Primeiramente, cumpre considerar pouco graves, do ponto de vista objectivo, tais ofensas (física e moral) cometidas.
Ademais, não se pode olvidar que a sua perpetração inseriu-se num período temporal muito próximo da ruptura da coabitação do "casal" e, portanto, em que as respectivas relações se apresentavam anormalmente tensas e difíceis.
No que tange às ofensas corporais, importa atender ainda a que o agente actuou com dolo eventual (cfr. art. 14°, n°3 do CP), ou seja uma forma menos intensa do dolo, não sendo sua intenção directa ou primordial magoar fisicamente a ofendida.
Por outro lado, se é certo que o arguido dirigiu injúrias à ofendida C…, também o é que o fez num contexto em que ocorreu troca de insultos (de idêntica gravidade) entre ambos.
Finalmente, o arguido dirigiu insultos à mãe do seu filho E…, na presença deste menor, mas ele, pela sua tenra idade à data dos factos (tinha 1 ano e 3 meses), teria diminuta ou inexistente capacidade cognitiva para compreender o conteúdo negativo das palavras insultuosas trocadas entre os seus progenitores.
Aqui chegados, urge ter presente que a ofendida C… declarou em audiência de julgamento pretender desistir das queixas apresentadas contra o arguido, não desejando a continuação do procedimento criminal contra ele instaurado, sendo que o arguido aceitou tal desistência (cfr. acta da audiência de fls. 127/9).
Em conformidade, urge homologar as preditas desistências de queixas e declarar extinto o procedimento criminal instaurado contra o arguido, dado que o crime de ofensas à integridade física simples, atenta a sua natureza semi-pública, e o crime de injúrias, de natureza particular, necessitam da existência de queixa do ofendido e permitem, até à publicação da sentença em 1ª instância, que haja desistência da mesma, com a consequente extinção do procedimento (cf. arts. 49° a 51° do C.P.P. e 113°, 116°, 117°, 143°, n°2, 181° e 188°, todos do C.P.)”

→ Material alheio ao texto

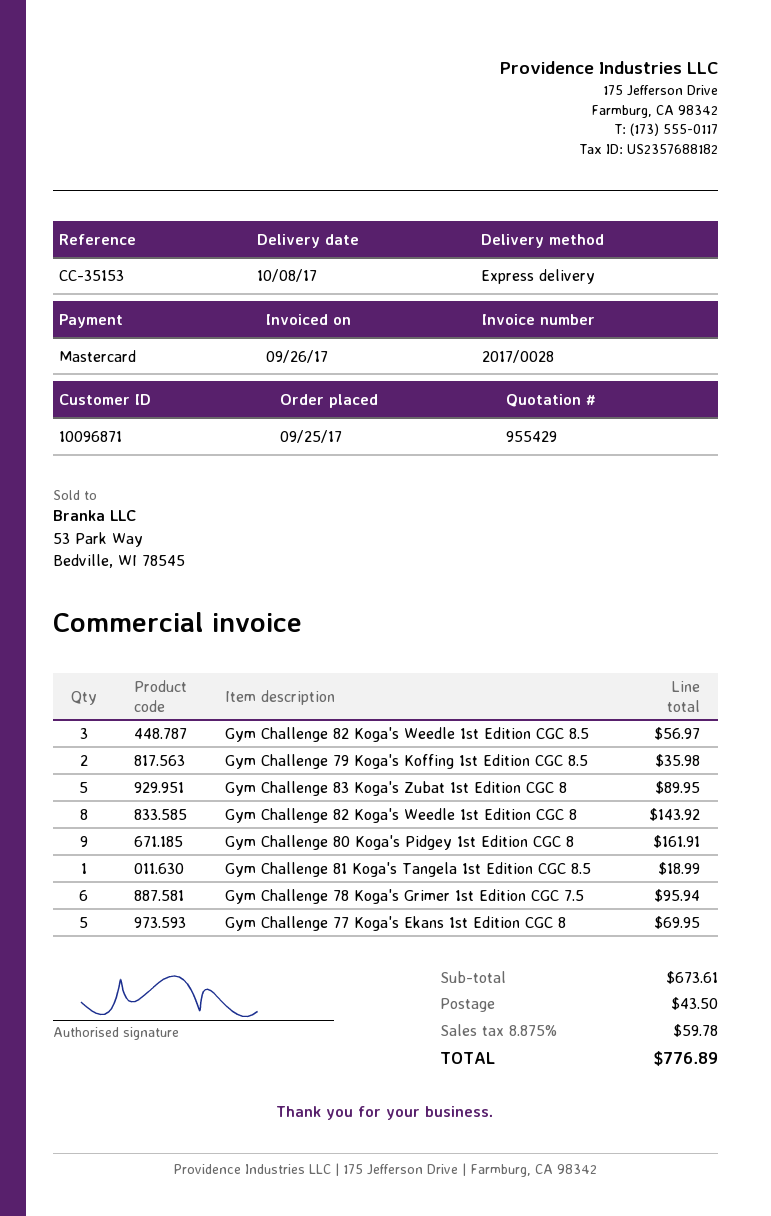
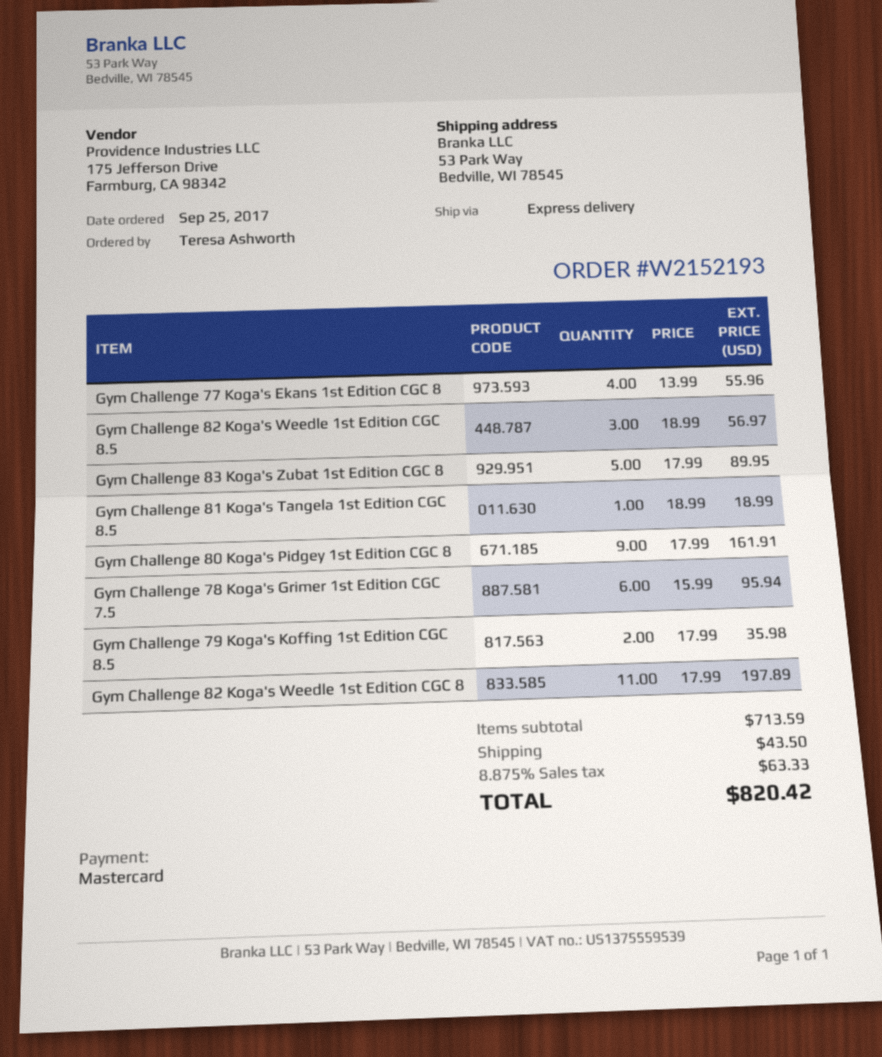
Gym Challenge 82 Koga's Weedle 1st Edition CGC 8: 8 for 143.92 -> 11 for 197.89
Gym Challenge 77 Koga's Ekans 1st Edition CGC 8: 5 for 69.95 -> 4 for 55.96
subtotal: 673.61 -> 713.59
tax: 8.875% = 59.78 -> 8.875% = 63.33
total: 776.89 -> 820.42

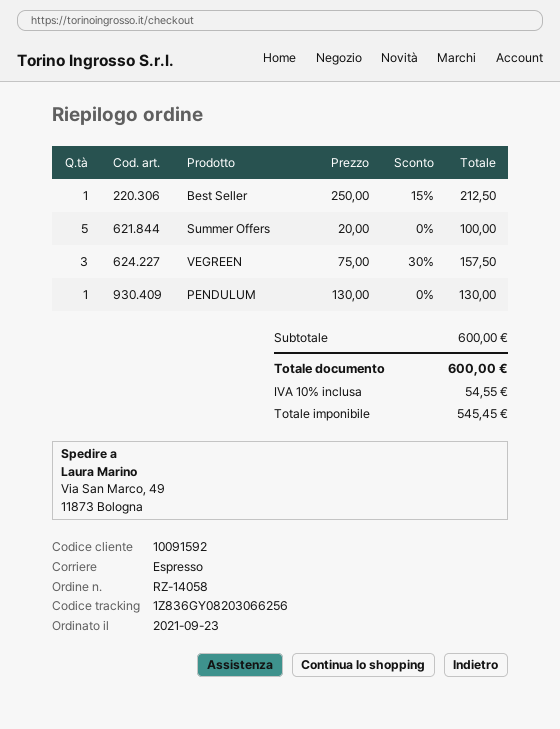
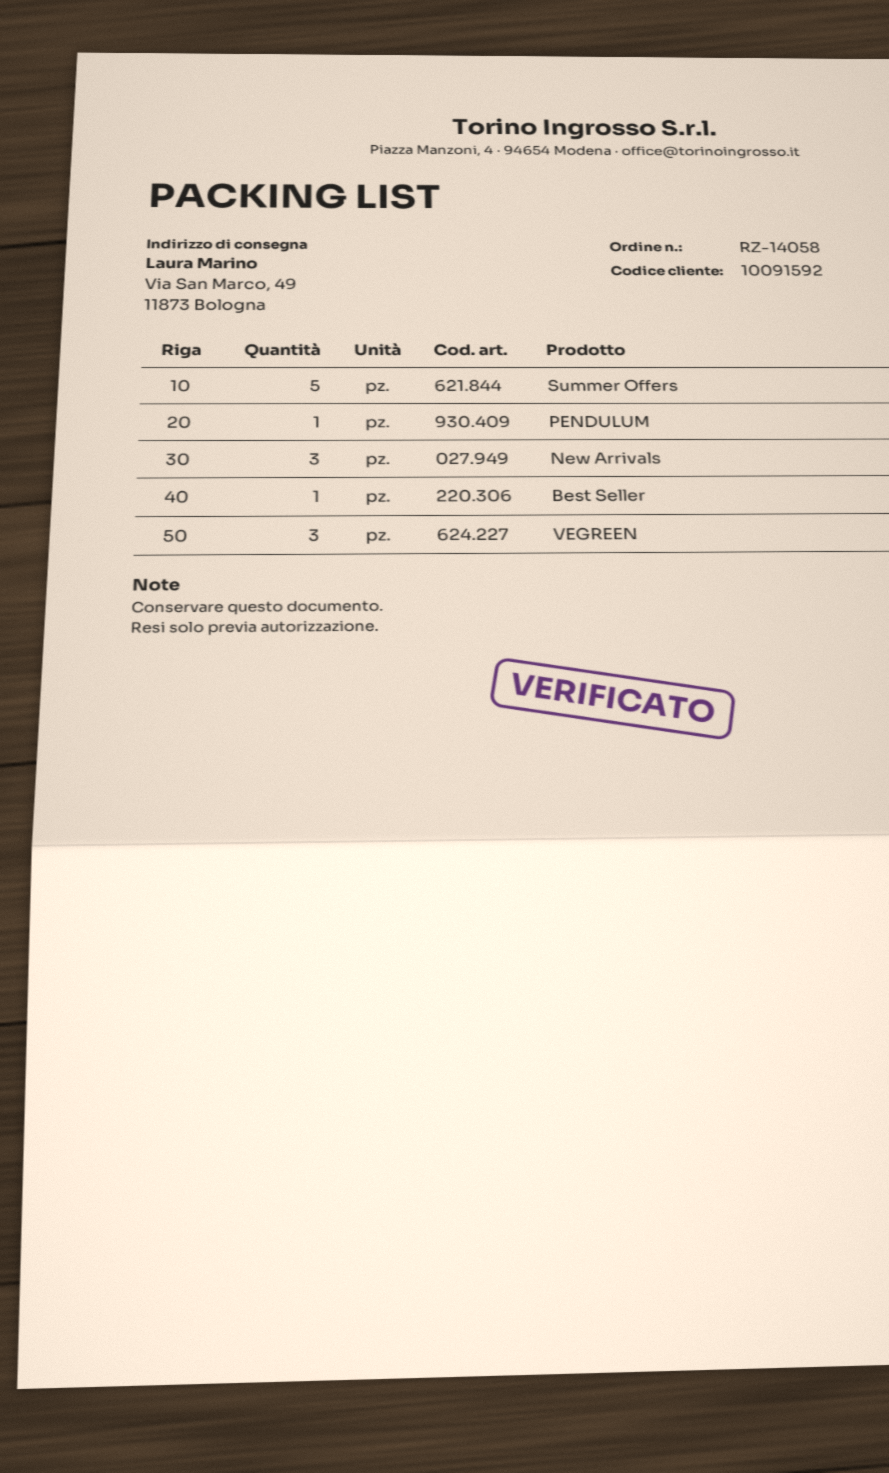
New Arrivals: none -> 3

O recorrente pretende que o tribunal a quo devia ter dado como provado o seguinte:
“… a agressão foi levado a cabo na presença de um dos filhos menores do casal e que tal agressão foi meramente gratuita, uma vez que teve por fundamento retirar à ofendida um veiculo comum e que igualmente em comum havia sido decidido ficar para esta, por ser a única que tinha carta de condução e para transportar os filhos de ambos.”
A suportar tal pretensão, o recorrente indica o depoimento de C…, que transcreve.
Analisando o teor do depoimento citado, no concreto excerto respeitante àquilo que o próprio recorrente designa, na sua transcrição, de “Situação do carro”, constatamos que em nenhum momento a depoente refere que estava presente um dos filhos menores do casal, nem isso lhe foi perguntado.
Por outro lado, o recorrente traz à colação um facto que foi dado como provado e que se continha na descrição do que, na acusação pública, consubstanciava o crime de roubo imputado ao arguido e de que ele foi absolvido por carência de elemento subjectivo.
Temos, assim, que o único facto relevante para o enquadramento jurídico-penal que o recorrente pretende seria o de se tratar da ex-companheira do arguido, o que, só por si, não revela a especial censurabilidade ou perversidade que o crime agravado exige e o recorrente não alvitra outros que devidamente fundamentem tal agravação.
Com os factos provados, entre os quais, o que vem referido no recurso, o tribunal a quo entendeu estar-se perante um crime de ofensa à integridade física p. e p. pelo art. 143.º do CP. Não merece reparo esse entendimento e o recorrente nada alega que o refute.
Admitindo o referido crime desistência de queixa, nada obstava à homologação dela formulada pela ofendida, também aqui nada se nos oferecendo dizer.
Em conformidade com o expendido, o recurso só pode improceder.
III. Pelo exposto, nega-se provimento ao recurso, confirmando-se o acórdão recorrido.
Elaborado e revisto pela primeira signatária.